Something similar happened when I was reading Not Brand Echh #7 (I try to stay a few blogs ahead, so this is one yet to come!). It was listed as having a Doctor Doom appearance, which indeed it did in a single panel cameo. However, I noticed that they style of storytelling in this issue was to chuck in as many background gags as possible, featuring pretty much every character in the Marvel roster at the time, so it struck me as odd that Doom would only appear once in the whole 13 issue run of the comic.
I went and had a quick check on Marvel Unlimited and found that he appeared LOADS more times, including on several covers! The problem appears to be that the people who indexed this particular series for The Grand Comics Database classified him as "Dr Bloom", a name which is used a couple of times to describe him in the stories, although in other cases he is clearly meant to be the actual Doom from the comics, such as on the cover to issue #1 here.
I can understand why they might think this is best, but for completeness purposes I'm going to count all of these as either Doctor Doom or alternate universe versions (the series officially takes place on Earth-665 in the Marvel Multiverse). The problem for my attempts to read these chronologically was that I found out by reading #7, so needed to go backwards to catch up with these missing appearances, starting right here, right now, with issue #1.
As already mentioned, Doctor Doom is right there on the cover being menaced by Forbush Man... who doesn't appear anywhere in the comic.

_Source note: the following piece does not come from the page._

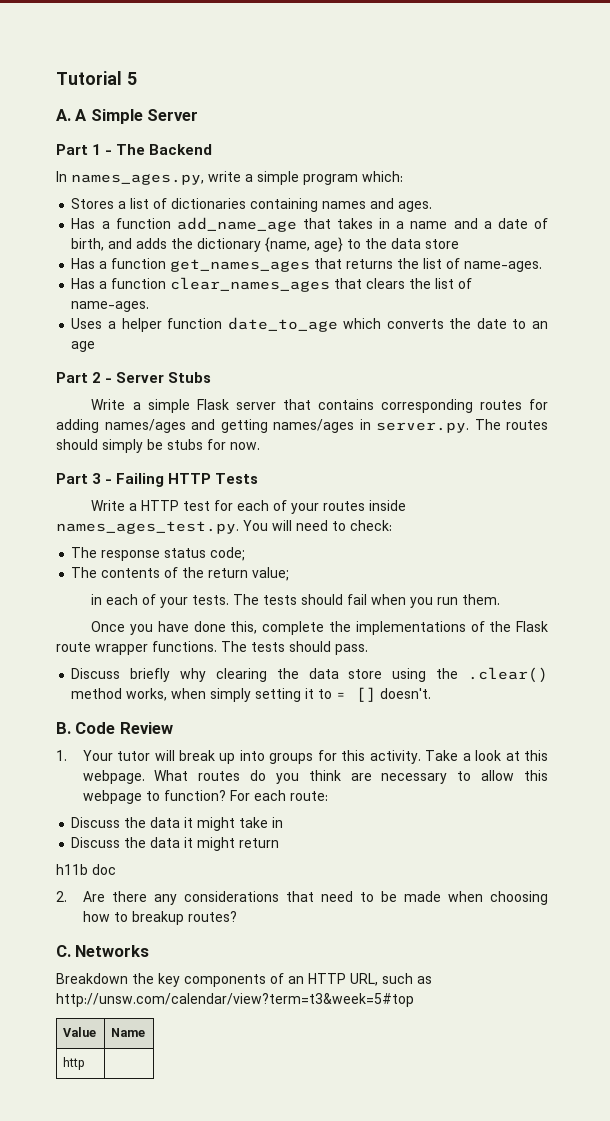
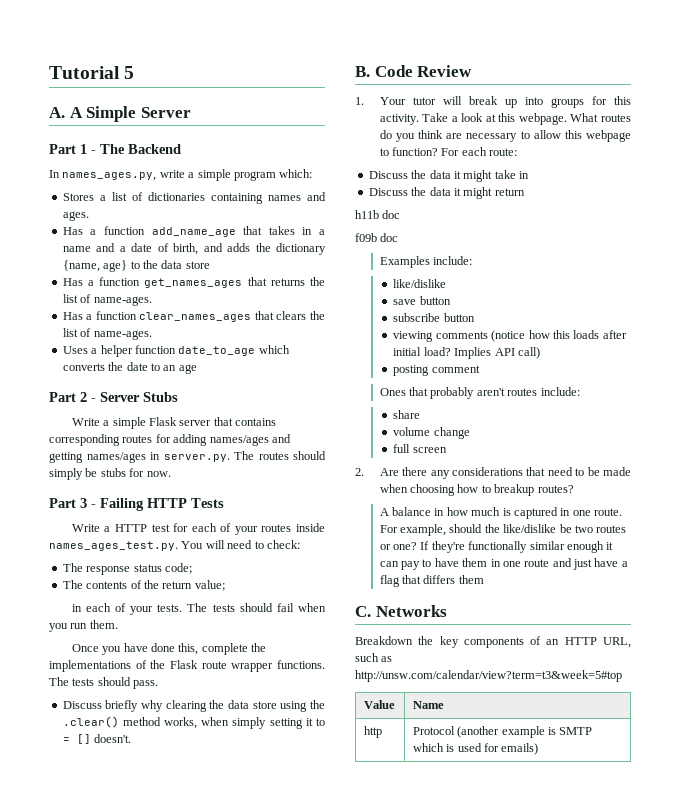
(116, 869) none -> [355,233,399,242] [379,256,473,268] [393,279,447,288] [393,296,451,305] [393,313,475,322] [393,330,627,342] [393,347,540,359] [393,365,480,376] [379,387,580,399] [393,410,421,419] [393,427,470,439] [393,444,447,453] // f09b doc // Examples include: // like/dislike // save button // subscribe button // viewing comments (notice how this loads after initial load? Implies API call) // posting comment // Ones that probably aren't routes include: // share // volume change // full screen
(237, 916) none -> [379,507,623,519] [379,524,627,536] [379,541,614,553] [379,558,628,570] [379,575,484,587] // A balance in how much is captured in one route. For example, should the like/dislike be two routes or one? If they're functionally similar enough it can pay to have them in one route and just have a flag that differs them
(86, 1063) none -> [412,726,593,738] [412,743,539,755] Protocol (another example is SMTP which is used for emails)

Doctor Doom - or "Doctor Bloom" here - does appear, in "The Silver Burper", a mickey take of the recent four-issue "Doomsday" series which had finished a few months previously in Fantastic Four #60. This is actually Doom's next chronological appearance, and the satirical version not only makes some very self-aware points, but does it a lot more quickly than the original storyline!
The story kicks off with Weed Wichards devising a formula to cure The Thung (there are a LOT of jokes like this), which ends up changing his head only, so that in each panel his face changes to that of a different Marvel Character.